Records from a data collection:
● ● ● ● ● ● ●

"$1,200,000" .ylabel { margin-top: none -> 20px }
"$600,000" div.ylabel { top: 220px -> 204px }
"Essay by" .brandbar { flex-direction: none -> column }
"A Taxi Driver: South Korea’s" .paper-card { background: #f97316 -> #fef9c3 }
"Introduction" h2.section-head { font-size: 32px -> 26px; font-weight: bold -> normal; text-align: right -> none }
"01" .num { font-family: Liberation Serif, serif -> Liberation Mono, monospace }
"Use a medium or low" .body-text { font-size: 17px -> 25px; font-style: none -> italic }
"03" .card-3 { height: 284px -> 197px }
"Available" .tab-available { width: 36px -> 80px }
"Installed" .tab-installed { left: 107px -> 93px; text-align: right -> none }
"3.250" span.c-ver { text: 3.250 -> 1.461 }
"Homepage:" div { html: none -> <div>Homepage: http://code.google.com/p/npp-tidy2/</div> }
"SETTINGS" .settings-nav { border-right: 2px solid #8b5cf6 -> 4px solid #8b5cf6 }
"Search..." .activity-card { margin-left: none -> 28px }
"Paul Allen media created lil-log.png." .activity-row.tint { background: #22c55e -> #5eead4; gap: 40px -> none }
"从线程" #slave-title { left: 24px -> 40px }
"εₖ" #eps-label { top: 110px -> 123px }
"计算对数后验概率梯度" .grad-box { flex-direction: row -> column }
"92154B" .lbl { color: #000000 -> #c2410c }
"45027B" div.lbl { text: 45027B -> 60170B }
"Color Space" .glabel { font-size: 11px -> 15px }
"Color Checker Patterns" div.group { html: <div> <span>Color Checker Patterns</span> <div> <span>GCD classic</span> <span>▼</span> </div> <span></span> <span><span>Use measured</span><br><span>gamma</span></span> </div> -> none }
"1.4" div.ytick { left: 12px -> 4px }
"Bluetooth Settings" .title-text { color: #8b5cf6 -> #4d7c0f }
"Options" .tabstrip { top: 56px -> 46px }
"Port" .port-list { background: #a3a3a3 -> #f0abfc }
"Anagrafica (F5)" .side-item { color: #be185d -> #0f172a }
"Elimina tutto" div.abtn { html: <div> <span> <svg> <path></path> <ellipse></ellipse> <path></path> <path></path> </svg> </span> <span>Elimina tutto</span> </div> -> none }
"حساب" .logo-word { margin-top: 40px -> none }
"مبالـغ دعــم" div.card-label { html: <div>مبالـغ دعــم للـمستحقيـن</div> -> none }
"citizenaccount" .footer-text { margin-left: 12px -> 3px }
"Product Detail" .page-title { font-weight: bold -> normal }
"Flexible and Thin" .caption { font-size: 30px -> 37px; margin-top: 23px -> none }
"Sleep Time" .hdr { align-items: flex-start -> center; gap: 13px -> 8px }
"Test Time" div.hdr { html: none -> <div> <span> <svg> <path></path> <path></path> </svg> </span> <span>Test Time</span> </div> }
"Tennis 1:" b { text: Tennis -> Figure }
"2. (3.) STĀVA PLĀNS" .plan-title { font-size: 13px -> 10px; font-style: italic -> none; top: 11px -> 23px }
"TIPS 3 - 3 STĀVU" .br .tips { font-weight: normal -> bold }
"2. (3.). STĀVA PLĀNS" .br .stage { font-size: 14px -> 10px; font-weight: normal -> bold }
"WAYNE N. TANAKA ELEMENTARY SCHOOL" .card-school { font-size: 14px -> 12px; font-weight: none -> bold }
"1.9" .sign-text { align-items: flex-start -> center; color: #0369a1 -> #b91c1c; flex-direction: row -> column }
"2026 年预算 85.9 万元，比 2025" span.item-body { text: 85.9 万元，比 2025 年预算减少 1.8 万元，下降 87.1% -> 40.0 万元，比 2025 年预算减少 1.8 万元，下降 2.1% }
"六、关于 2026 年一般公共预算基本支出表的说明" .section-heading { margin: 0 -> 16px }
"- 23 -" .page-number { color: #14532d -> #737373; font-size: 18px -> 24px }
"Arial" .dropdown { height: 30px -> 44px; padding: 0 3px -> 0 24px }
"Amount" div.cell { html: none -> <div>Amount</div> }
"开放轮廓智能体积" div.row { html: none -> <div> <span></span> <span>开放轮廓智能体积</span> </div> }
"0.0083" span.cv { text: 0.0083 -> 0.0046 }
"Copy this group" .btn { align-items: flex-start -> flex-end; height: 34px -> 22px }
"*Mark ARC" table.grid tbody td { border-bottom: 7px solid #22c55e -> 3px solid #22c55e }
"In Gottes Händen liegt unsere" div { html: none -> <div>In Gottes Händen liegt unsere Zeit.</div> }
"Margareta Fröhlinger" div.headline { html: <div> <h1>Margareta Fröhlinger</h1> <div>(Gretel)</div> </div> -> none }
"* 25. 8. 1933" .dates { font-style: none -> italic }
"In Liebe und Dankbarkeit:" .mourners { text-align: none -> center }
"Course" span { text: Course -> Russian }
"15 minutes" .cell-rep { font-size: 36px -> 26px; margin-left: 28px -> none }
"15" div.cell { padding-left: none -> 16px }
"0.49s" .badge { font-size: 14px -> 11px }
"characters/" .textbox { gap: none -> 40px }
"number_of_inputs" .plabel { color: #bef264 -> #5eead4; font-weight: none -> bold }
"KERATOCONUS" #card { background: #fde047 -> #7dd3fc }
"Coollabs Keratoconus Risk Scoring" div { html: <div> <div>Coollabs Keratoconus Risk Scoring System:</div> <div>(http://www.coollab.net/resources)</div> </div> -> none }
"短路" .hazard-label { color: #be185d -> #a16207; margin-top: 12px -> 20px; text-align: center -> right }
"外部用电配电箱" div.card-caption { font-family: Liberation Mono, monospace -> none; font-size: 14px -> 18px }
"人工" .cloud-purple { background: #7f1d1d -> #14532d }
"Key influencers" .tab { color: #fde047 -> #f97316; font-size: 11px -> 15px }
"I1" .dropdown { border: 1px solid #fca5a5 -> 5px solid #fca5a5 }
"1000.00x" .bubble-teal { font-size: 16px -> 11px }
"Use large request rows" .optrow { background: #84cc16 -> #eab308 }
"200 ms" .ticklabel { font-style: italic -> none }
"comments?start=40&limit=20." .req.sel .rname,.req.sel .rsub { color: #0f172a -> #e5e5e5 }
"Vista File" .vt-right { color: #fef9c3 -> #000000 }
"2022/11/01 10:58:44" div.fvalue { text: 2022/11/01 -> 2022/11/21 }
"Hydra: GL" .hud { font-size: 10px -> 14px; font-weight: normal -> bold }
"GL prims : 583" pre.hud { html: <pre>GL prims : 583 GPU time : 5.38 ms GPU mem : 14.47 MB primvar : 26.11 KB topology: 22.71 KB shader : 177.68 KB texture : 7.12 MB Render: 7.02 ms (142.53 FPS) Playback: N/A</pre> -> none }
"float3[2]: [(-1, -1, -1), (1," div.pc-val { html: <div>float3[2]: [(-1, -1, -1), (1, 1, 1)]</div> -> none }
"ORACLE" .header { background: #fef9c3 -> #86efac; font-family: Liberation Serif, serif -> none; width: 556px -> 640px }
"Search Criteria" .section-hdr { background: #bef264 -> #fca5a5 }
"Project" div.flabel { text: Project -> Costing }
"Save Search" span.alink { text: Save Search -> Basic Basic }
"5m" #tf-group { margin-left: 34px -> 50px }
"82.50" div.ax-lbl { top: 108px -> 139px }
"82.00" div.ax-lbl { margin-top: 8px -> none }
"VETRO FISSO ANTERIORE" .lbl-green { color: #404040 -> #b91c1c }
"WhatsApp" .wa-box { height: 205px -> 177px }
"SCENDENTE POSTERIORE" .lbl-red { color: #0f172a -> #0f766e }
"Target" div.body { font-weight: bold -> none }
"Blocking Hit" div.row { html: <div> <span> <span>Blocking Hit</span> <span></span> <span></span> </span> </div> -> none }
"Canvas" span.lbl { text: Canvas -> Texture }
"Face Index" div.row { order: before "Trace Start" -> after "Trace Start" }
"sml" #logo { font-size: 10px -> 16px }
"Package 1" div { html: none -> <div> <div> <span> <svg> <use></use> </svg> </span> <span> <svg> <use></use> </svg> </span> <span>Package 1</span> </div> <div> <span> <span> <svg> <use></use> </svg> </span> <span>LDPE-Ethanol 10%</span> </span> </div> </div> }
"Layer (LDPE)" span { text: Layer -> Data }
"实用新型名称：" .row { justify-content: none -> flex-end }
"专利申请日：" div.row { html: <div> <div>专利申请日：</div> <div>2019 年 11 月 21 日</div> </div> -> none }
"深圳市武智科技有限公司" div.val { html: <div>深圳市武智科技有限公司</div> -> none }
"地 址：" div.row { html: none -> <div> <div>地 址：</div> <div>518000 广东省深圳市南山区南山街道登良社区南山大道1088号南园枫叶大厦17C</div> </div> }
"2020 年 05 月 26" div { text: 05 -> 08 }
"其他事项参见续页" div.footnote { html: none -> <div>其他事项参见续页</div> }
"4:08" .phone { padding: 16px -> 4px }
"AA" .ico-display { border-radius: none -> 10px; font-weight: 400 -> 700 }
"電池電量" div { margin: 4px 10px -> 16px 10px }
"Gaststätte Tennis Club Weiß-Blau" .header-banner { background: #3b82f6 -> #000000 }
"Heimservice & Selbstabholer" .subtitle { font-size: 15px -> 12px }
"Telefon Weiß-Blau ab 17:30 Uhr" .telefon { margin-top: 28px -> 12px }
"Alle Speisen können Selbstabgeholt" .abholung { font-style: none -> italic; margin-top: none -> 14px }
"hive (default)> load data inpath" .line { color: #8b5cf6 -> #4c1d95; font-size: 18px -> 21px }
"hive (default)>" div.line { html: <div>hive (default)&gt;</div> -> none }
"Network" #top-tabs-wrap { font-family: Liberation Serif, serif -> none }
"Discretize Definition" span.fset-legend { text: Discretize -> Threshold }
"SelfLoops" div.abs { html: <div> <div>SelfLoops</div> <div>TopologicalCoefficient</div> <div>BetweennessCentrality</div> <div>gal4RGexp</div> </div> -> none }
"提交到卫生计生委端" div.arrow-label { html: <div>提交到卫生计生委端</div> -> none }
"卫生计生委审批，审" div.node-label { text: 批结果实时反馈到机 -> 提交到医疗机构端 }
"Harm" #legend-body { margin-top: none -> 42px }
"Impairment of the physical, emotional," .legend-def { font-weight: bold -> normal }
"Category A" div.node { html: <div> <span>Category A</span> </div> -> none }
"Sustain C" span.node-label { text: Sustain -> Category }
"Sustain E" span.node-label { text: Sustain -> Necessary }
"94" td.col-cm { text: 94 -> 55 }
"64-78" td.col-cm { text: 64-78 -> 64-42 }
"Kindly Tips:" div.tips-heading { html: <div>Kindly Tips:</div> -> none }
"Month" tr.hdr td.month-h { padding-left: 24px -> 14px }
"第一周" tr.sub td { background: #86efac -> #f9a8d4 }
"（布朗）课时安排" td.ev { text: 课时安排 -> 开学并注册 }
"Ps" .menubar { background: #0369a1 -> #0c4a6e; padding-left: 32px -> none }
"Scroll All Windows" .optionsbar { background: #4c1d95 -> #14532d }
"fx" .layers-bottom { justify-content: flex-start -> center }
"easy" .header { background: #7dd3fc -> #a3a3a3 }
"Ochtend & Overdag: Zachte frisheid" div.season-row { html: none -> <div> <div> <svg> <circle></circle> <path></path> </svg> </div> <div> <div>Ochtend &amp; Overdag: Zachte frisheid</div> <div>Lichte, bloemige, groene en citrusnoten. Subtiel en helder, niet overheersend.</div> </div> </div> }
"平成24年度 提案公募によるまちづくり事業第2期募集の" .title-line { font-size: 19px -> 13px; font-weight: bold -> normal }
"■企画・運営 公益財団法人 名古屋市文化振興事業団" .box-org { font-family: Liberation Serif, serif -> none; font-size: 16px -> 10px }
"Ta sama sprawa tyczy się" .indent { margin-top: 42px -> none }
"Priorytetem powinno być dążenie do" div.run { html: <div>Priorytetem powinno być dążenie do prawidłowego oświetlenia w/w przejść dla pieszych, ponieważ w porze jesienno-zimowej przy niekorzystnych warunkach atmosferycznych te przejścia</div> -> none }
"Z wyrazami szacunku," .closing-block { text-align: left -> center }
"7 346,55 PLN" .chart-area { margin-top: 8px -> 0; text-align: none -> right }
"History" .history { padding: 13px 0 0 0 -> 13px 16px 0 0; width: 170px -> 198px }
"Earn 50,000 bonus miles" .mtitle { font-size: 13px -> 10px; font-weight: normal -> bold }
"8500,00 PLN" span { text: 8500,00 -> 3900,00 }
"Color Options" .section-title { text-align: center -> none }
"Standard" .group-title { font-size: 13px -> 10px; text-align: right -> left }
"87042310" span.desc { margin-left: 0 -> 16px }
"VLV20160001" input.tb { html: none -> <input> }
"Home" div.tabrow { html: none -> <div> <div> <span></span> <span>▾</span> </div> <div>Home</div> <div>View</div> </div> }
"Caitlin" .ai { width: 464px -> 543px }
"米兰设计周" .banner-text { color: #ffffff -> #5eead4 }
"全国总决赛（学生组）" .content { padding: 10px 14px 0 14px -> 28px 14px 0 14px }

● ● ● ● ● ● ●

The task – Set down only the lines above that fall between the line holding "#be185d -> #a16207;" and the line holding "border: 1px solid", inclusive, keeping each exact.

Answer to the exercise –
"短路" .hazard-label { color: #be185d -> #a16207; margin-top: 12px -> 20px; text-align: center -> right }
"外部用电配电箱" div.card-caption { font-family: Liberation Mono, monospace -> none; font-size: 14px -> 18px }
"人工" .cloud-purple { background: #7f1d1d -> #14532d }
"Key influencers" .tab { color: #fde047 -> #f97316; font-size: 11px -> 15px }
"I1" .dropdown { border: 1px solid #fca5a5 -> 5px solid #fca5a5 }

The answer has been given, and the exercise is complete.